Set a bedtime for yourself based on when you need to rise in the morning. Determine the times throughout the day at which you will pray. Give thought to the intentions for which you will offer your frequent prayers. Be definite about the types of prayers that you will engage each day. Write all of these things down and look at the list at the end of each day as part of your examination of conscience. Once all of this is in place, then insert the other activities of the day into your calendar. You will find that little time is left over to do unnecessary things – like television, idle gossip, newspapers, trash novels, and trips to the fetid cinema – but you will have more than enough time, and desire, for truly worthwhile things.

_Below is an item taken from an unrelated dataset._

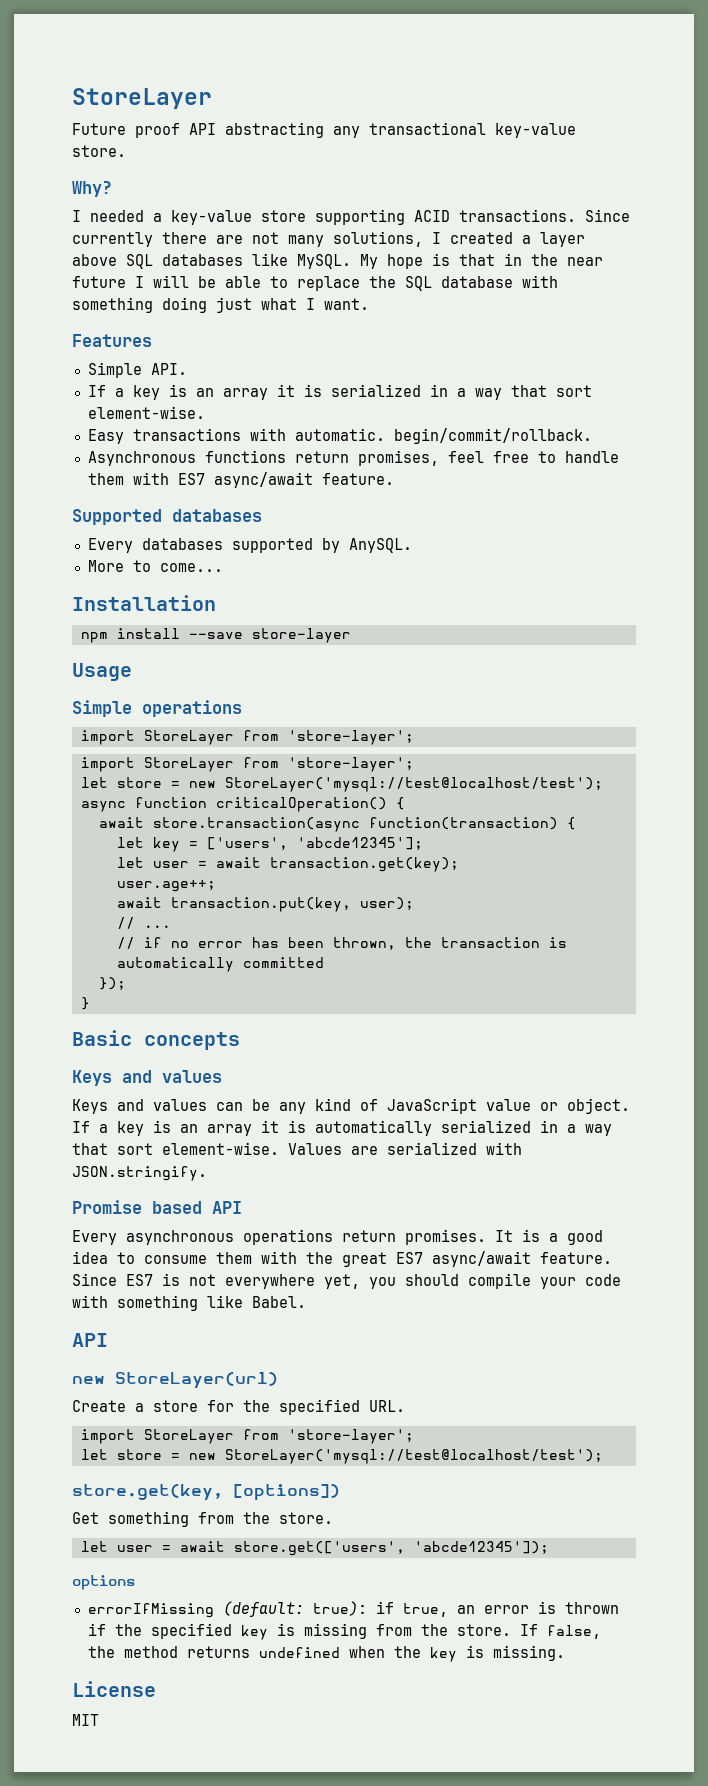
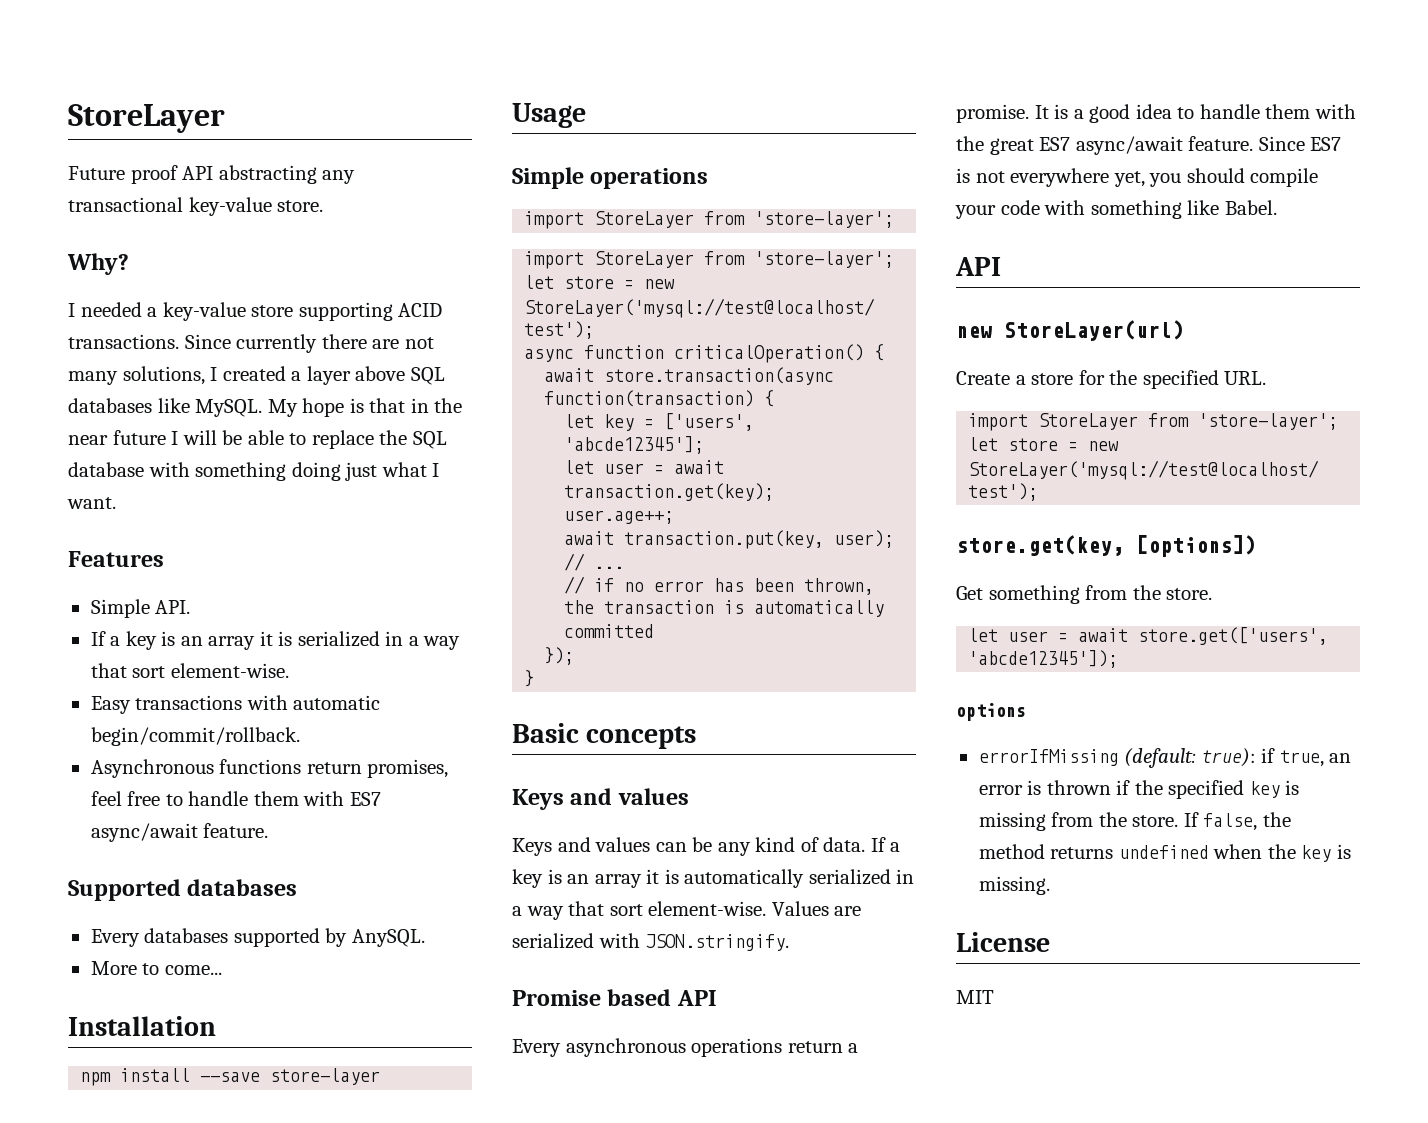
[294,428,385,441] automatic. -> [293,695,381,710] automatic
[387,1098,630,1114] JavaScript value or object. -> [823,837,866,852] data.
[405,1229,486,1245] promises. -> [848,1043,859,1053] [956,104,1029,123] a promise.
[144,1255,207,1264] consume -> [1199,104,1260,119] handle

Please do not approach getting to Heaven with less fervor, single-mindedness, and tenacity than athletes seek gold medals, or bankers seek billions, or sinners seek hell.

For your nightly examination of conscience, use the Ten Commandments, the Six Commandments of the Church, and the Two Great Commandments of Our Lord as your basis for answering these four questions:

1) Where has God offered His grace to me today?

2) Where has God received my cooperation with His grace today?

3) Where has God been denied my cooperation with His grace

today? (This becomes the matter for your next Confession.)

4) Where does God desire me to make use of His grace tomorrow?

Remember, God knows you better than you do. He is the one offended by your sins. Ask Him what most bothers Him about you. Sin is all about you – thinking of ourselves is what gets us into trouble in the first place, it is the source of sin. Our desire for God’s mercy must not be about us, but about Him. Do not make the examination of conscience or Confession yet another example of our self-centeredness. Make it about God and His will, His will to be merciful, His will to love us. Your worst sins are not the ones that bother you most or cause you the most embarrassment; your worst sins are those that offend God the most and contributed most to the Cross of His Son. Look to Him to know the difference.

Specifically, invoke God the Holy Ghost in this task. All knowledge comes to man from the Spirit of God; knowing God and knowing yourself requires you to seek knowledge from the Spirit who knows all of God and all of men. The more you gain knowledge in the Spirit, the more that what bothers God will bother you – and you’ll stop doing it!

Keep Our Lord, Our Lady, and the saints ever on your lips. Make little aspirations throughout the day: “Jesus! Mary! Joseph!” “My Jesus, mercy!” “Immaculate Heart of Mary, pray for us, now and at the hour of our death!” “O Mary, conceived without sin, pray for us who have recourse to Thee! “Glory be to the Father, and to the Son, and to the Holy Ghost!” “O Sacred Heart of Jesus, make my heart like unto Thine!” Love the things of Heaven and their Lord in life on earth, and the Lord of Love will judge you to be a welcome participant in Life with Him in Heaven for ever and ever. Amen.